**What you have to do:** In the data below, find the line containing "OF THE HYDRAULIC" and the line containing "the game, players", then reproduce them and every line between, exactly. Omit pictures.

**Extracted information:**
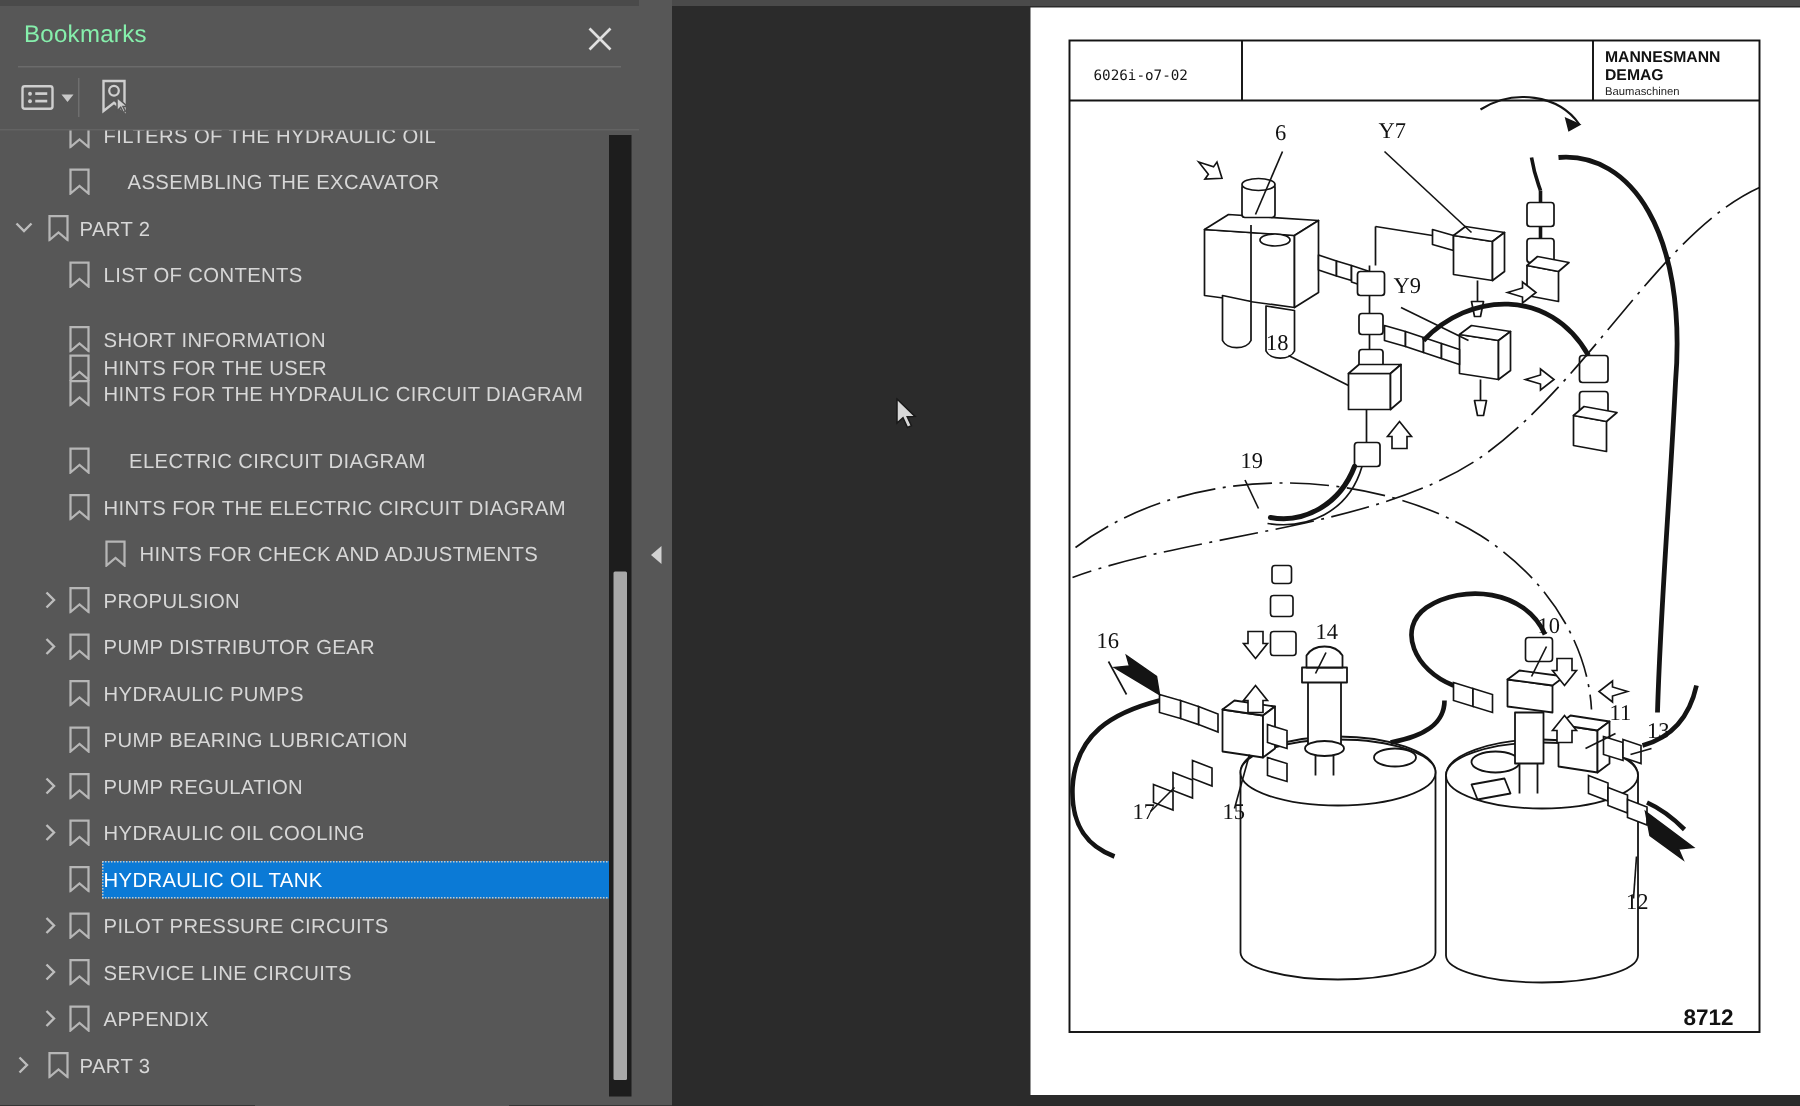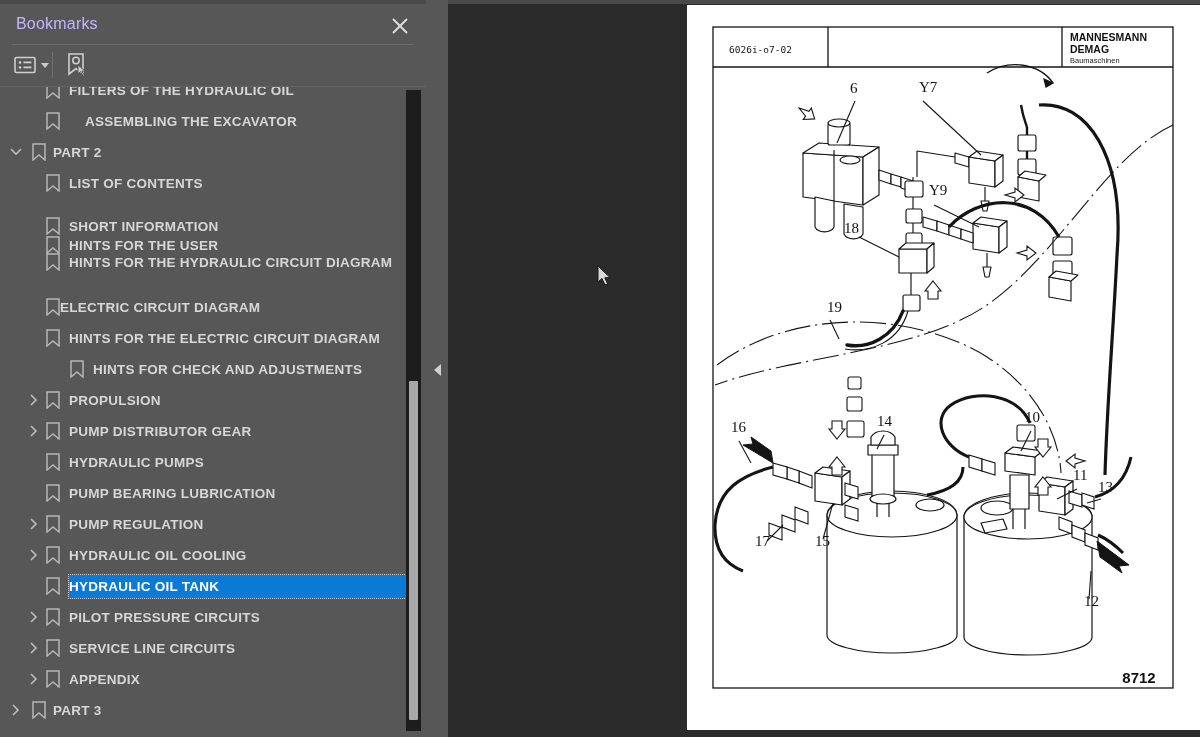"Bookmarks" .panel-title { color: #c4b5fd -> #86efac }
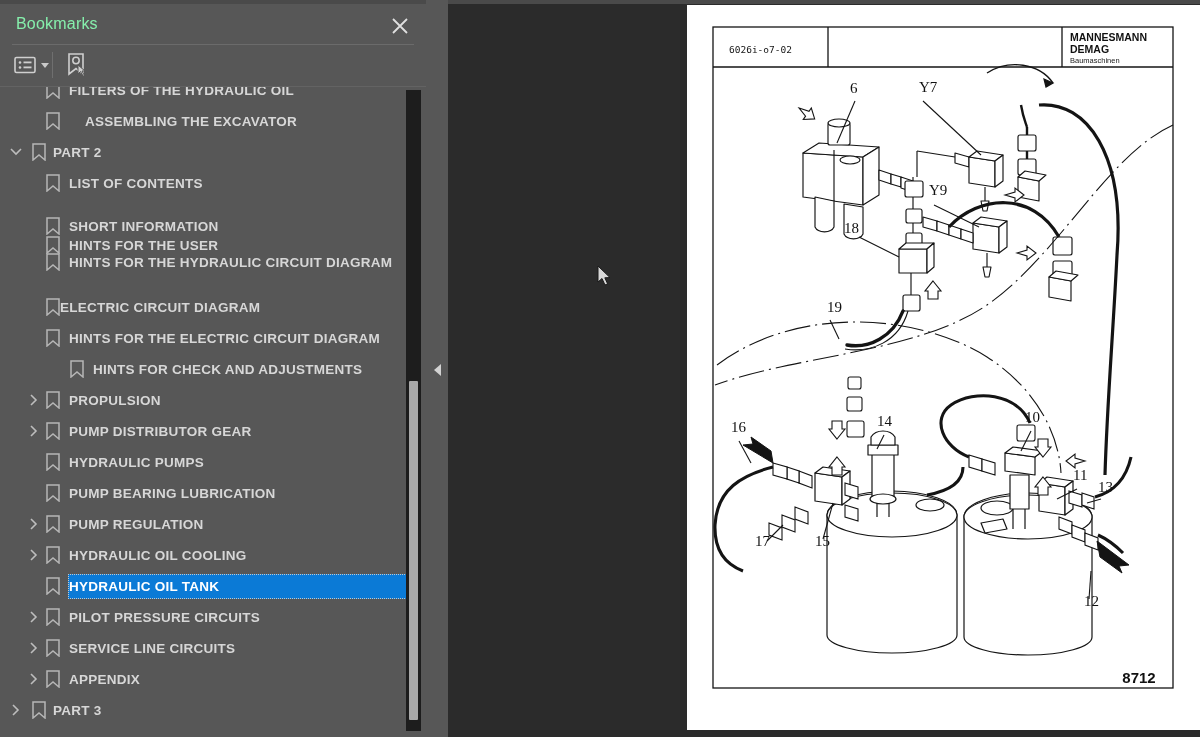"FILTERS OF THE HYDRAULIC OIL" .tree { font-weight: bold -> none }
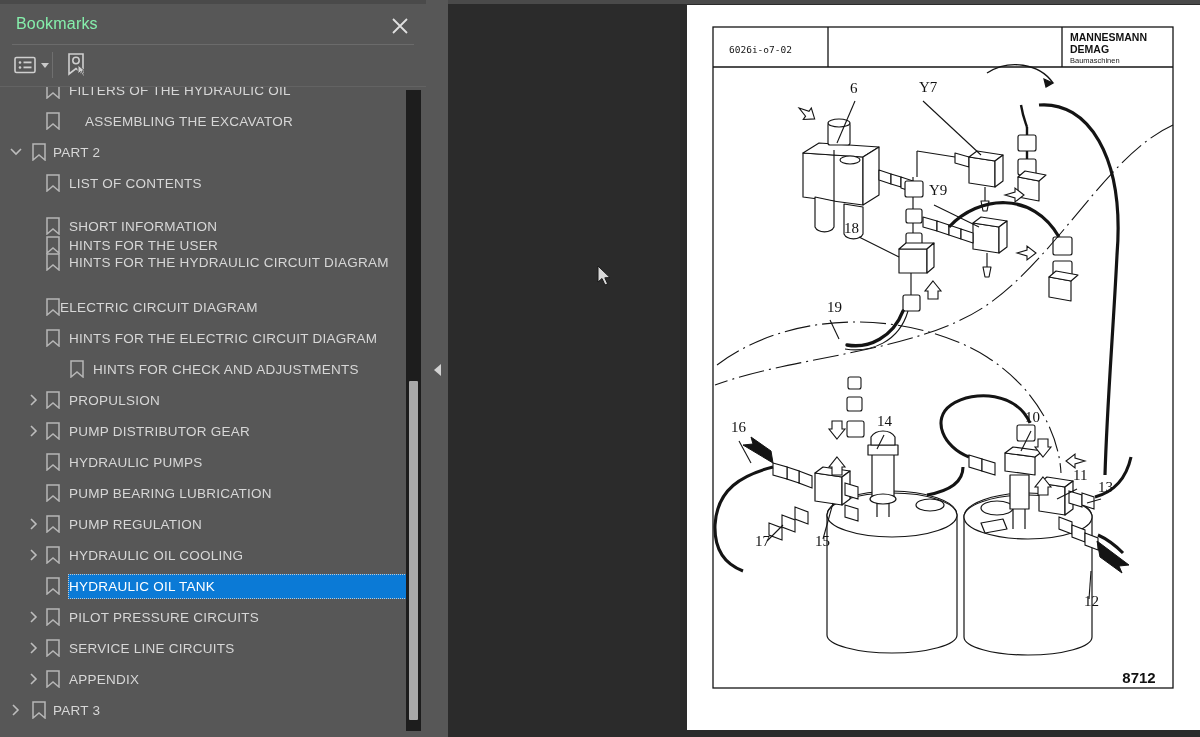"ELECTRIC CIRCUIT DIAGRAM" div.row-label { left: 60px -> 86px }
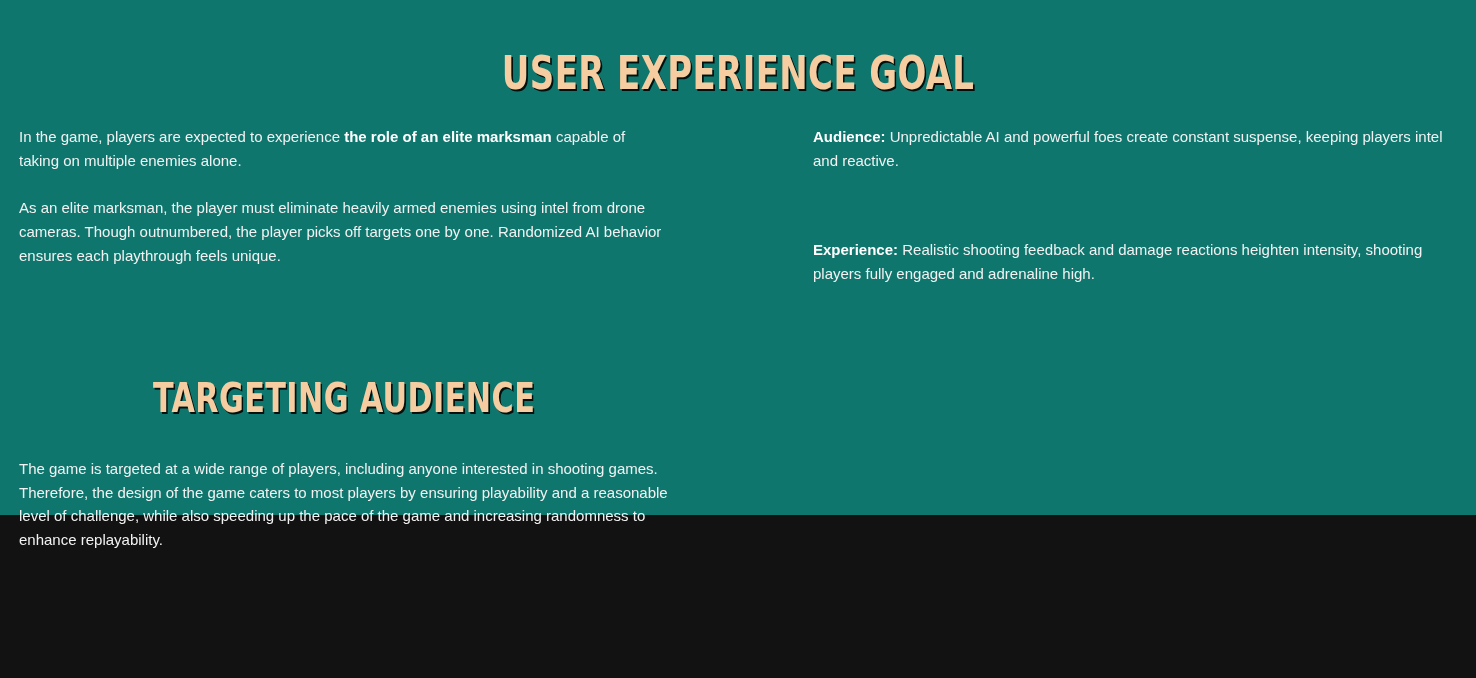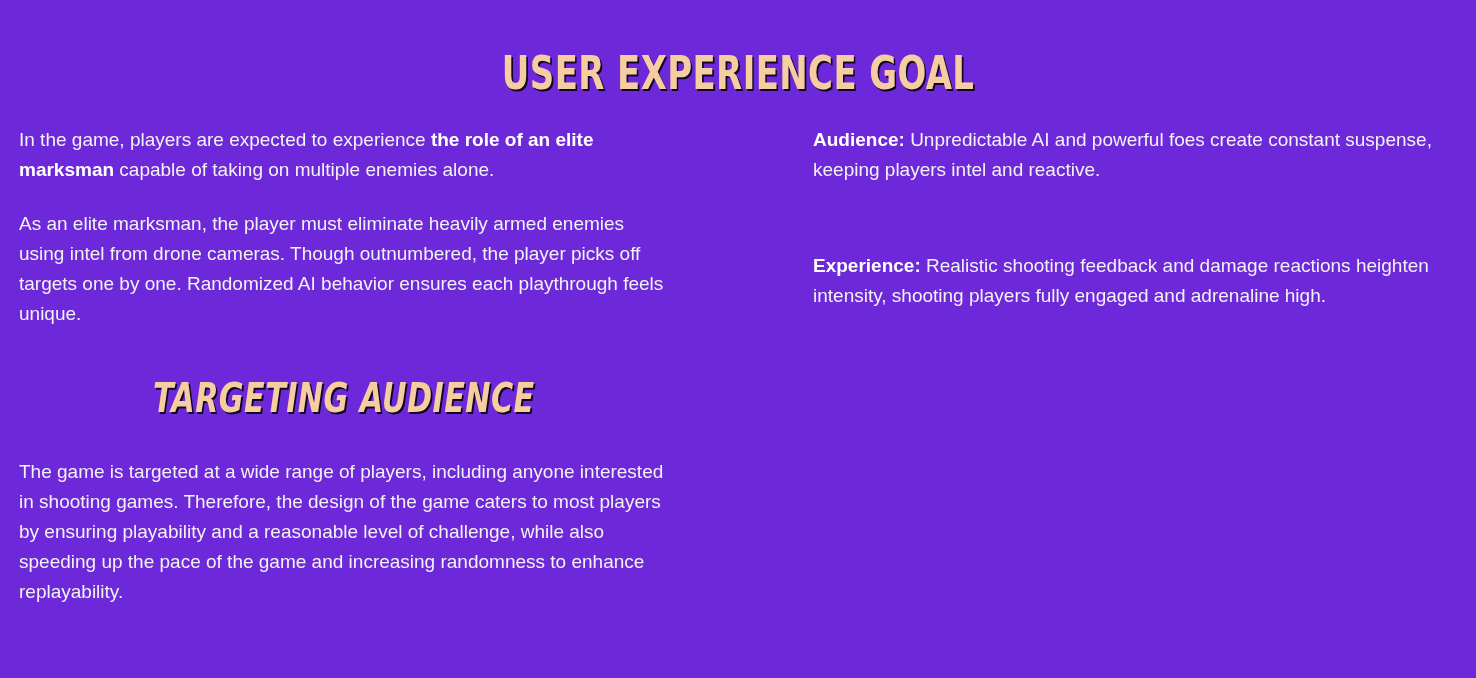"USER EXPERIENCE GOAL" .slide { background: #6d28d9 -> #0f766e; height: 678px -> 515px }
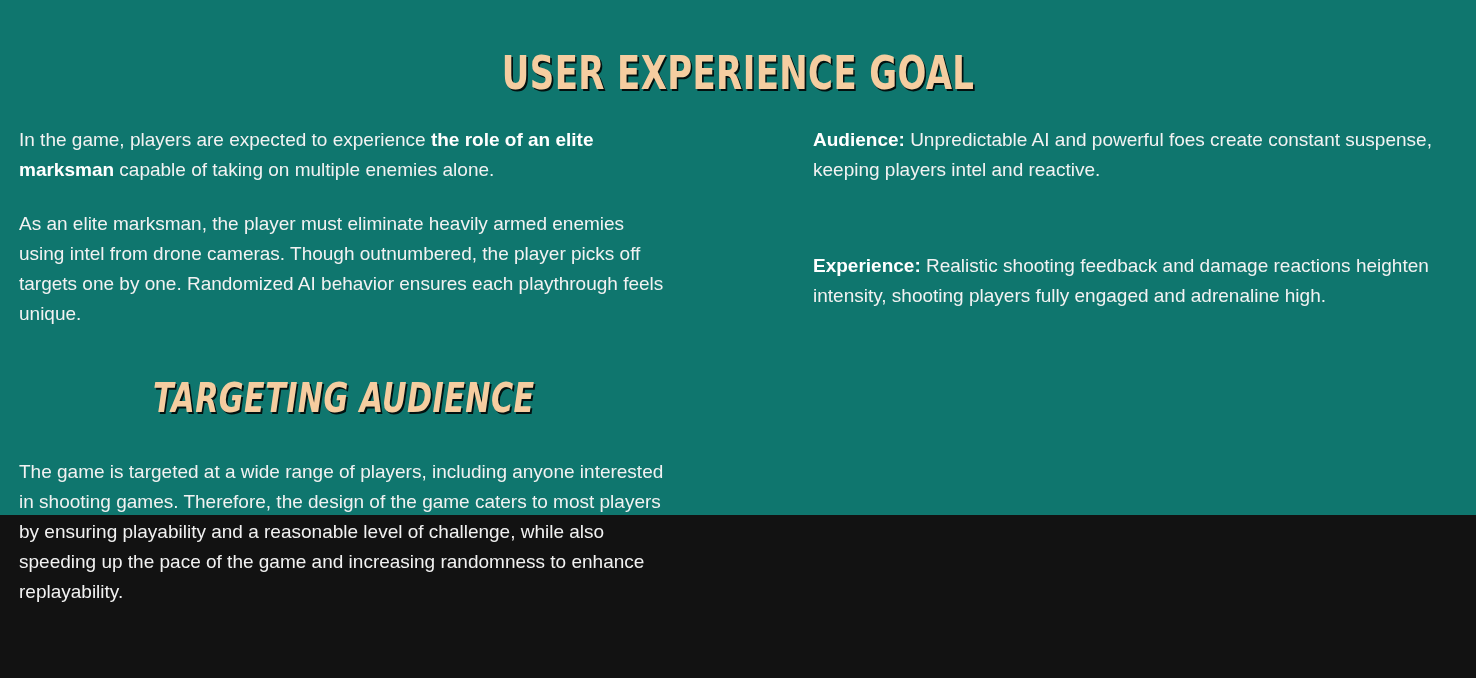"In the game, players are" p.body { font-size: 19px -> 15px }
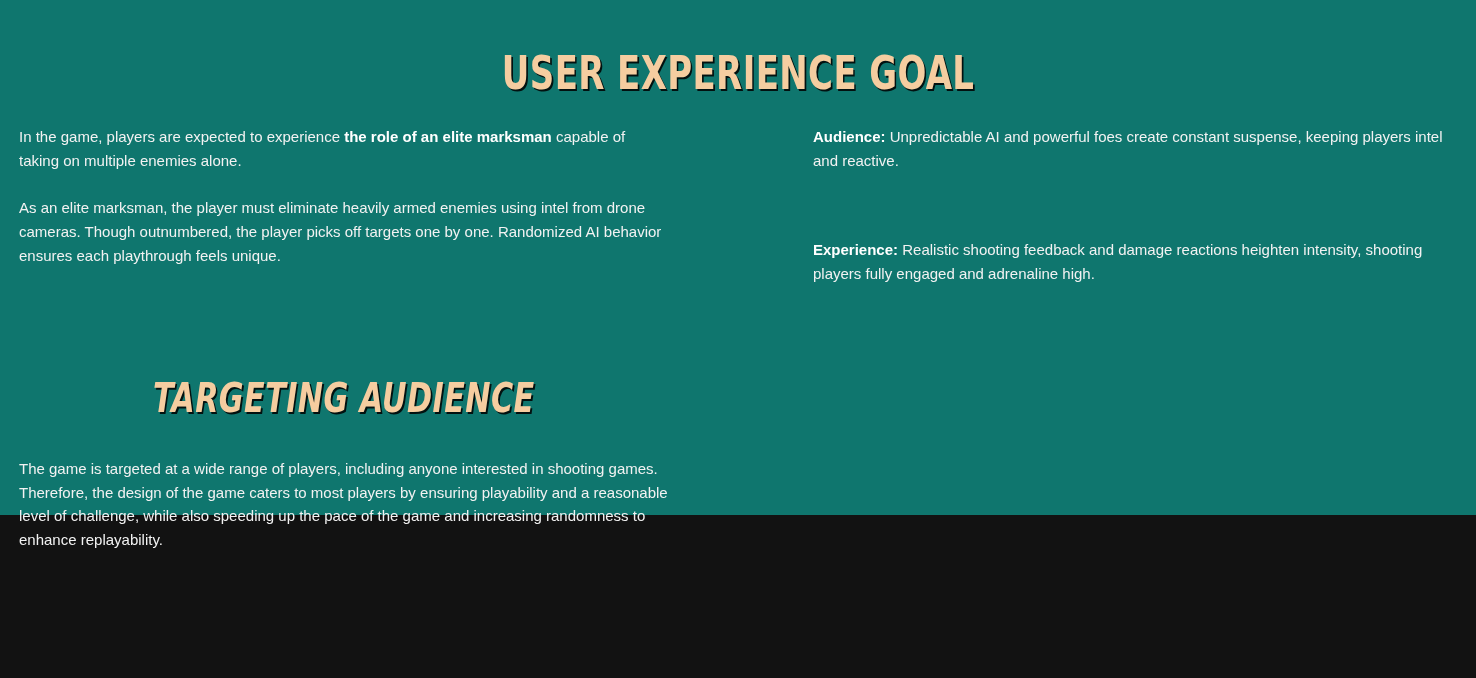"TARGETING AUDIENCE" .section-title-wrap { font-style: italic -> none }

**Solution to the exercise:**
"FILTERS OF THE HYDRAULIC OIL" .tree { font-weight: bold -> none }
"ELECTRIC CIRCUIT DIAGRAM" div.row-label { left: 60px -> 86px }
"USER EXPERIENCE GOAL" .slide { background: #6d28d9 -> #0f766e; height: 678px -> 515px }
"In the game, players are" p.body { font-size: 19px -> 15px }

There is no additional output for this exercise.